Les enseignes l'ont compris : des corners de revente ouvrent en magasin, des plateformes structurent des marchés de l'occasion à l'échelle européenne. Depuis janvier 2025, les pays de l'UE sont tenus de collecter séparément les textiles à des fins de réutilisation et de recyclage. La seconde main n'est plus une alternative. Elle est devenue une norme.

L'économie circulaire dans le textile ne se limite pas à ce qu'on peut recoudre ou revendre. FabBRICK en est l'illustration la plus saisissante : elle transforme des textiles collectés en briques de construction. Chaque brique est façonnée à la main à partir de ces matières revalorisées, compressées et assemblées pour créer un matériau résistant, esthétique et singulier.
La singularité de FabBRICK tient à sa démarche : elle ne cherche pas à imiter un matériau existant. Elle crée quelque chose de nouveau à partir de ce qui n'avait plus de valeur. Des fibres qui auraient dû finir incinérées deviennent des cloisons, des installations, des espaces. Sa texture profonde et ses couleurs vibrantes, directement issues des matières d'origine, en font un matériau recherché dans le design d'intérieur et l'architecture. Chaque projet qui intègre FabBRICK porte en lui l'histoire des textiles dont il est né.
C'est peut-être là que l'économie circulaire révèle toute son intelligence : non pas seulement recycler pour retrouver ce qu'on avait, mais réinventer pour créer ce qu'on n'imaginait pas.
Depuis octobre 2025, un éco-score textile est progressivement déployé en magasin et en ligne. Inspiré du Nutri-score alimentaire, il permet pour la première fois à un acheteur de comparer deux t-shirts non plus seulement sur le prix ou la matière, mais sur leur coût réel pour la planète. Une révolution dans la transparence d'une industrie longtemps opaque.
Au-delà de l'éco-score, la loi AGEC et le règlement européen sur l'écoconception adopté en 2024 imposent des obligations concrètes aux marques : traçabilité des étapes de fabrication, exigences minimales de durabilité et de réparabilité, et obligation de déclarer le nombre d'articles invendus jetés chaque année. Le cadre se resserre, et c'est une bonne nouvelle : la réglementation crée les conditions dans lesquelles les solutions circulaires deviennent incontournables.
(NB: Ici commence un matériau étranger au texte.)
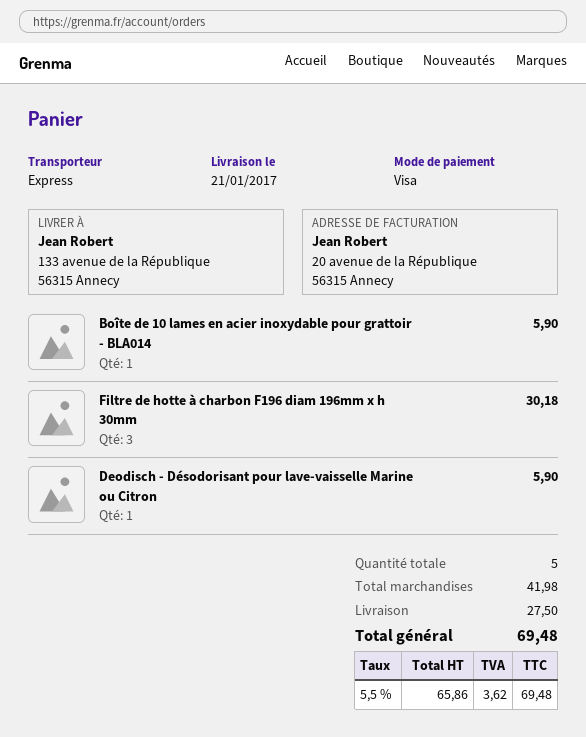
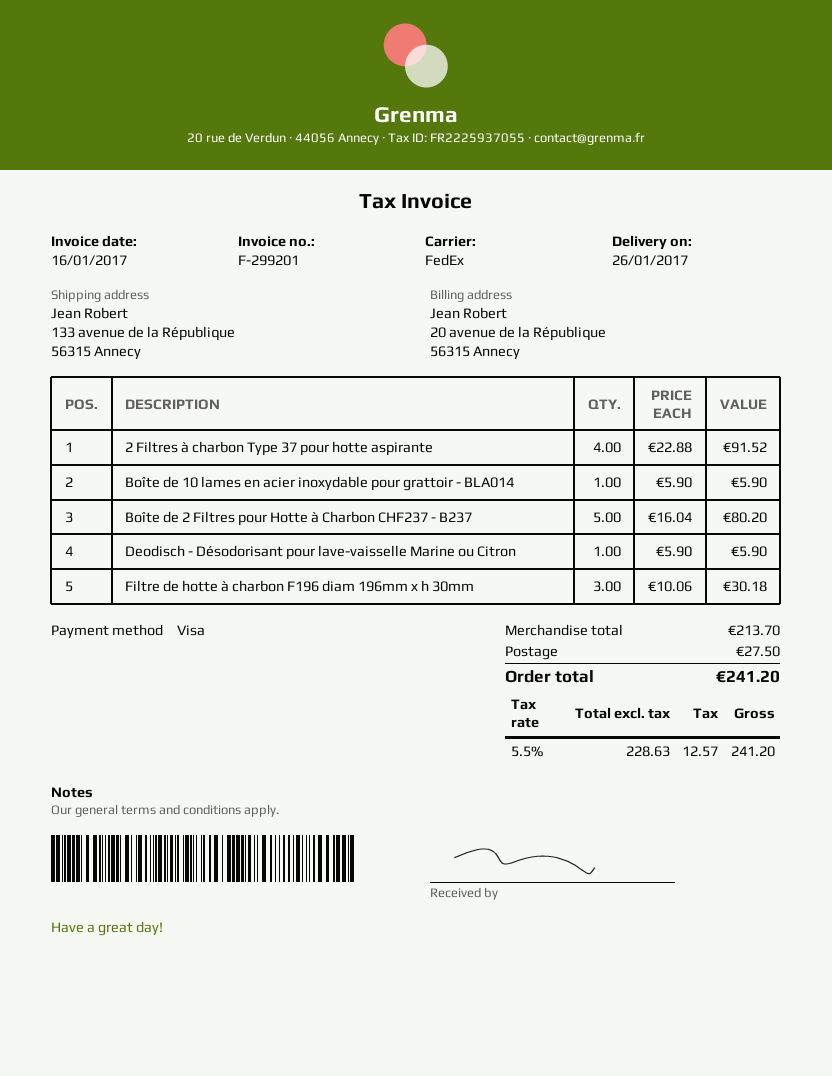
delivery date: 2017-01-21 -> 2017-01-26
shipping method: express -> FedEx
2 Filtres à charbon Type 37 pour hotte aspirante: none -> 4 for 91.52
Boîte de 2 Filtres pour Hotte à Charbon CHF237 - B237: none -> 5 for 80.20
subtotal: 41.98 -> 213.70
net: 65.86 -> 228.63
tax: 5.5% = 3.62 -> 5.5% = 12.57
total: 69.48 -> 241.20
Ces sujets ne sont pas pour nous des angles éditoriaux. Ils sont au cœur de ce que nous construisons.
Pikikock accompagne ses partenaires dans leur transition vers des pratiques plus responsables, à travers la communication, l'éco-conception et des ateliers de sensibilisation à l'économie circulaire en entreprise. Réparer plutôt qu’acheter, réemployer plutôt que jeter, repenser son rapport aux objets du quotidien. Nous intervenons aussi sur l'événementiel responsable, en accompagnant à repenser chaque projet sous l'angle de l'impact. C'est cet engagement qui structure notre développement et qui donne son sens à cette série d'articles.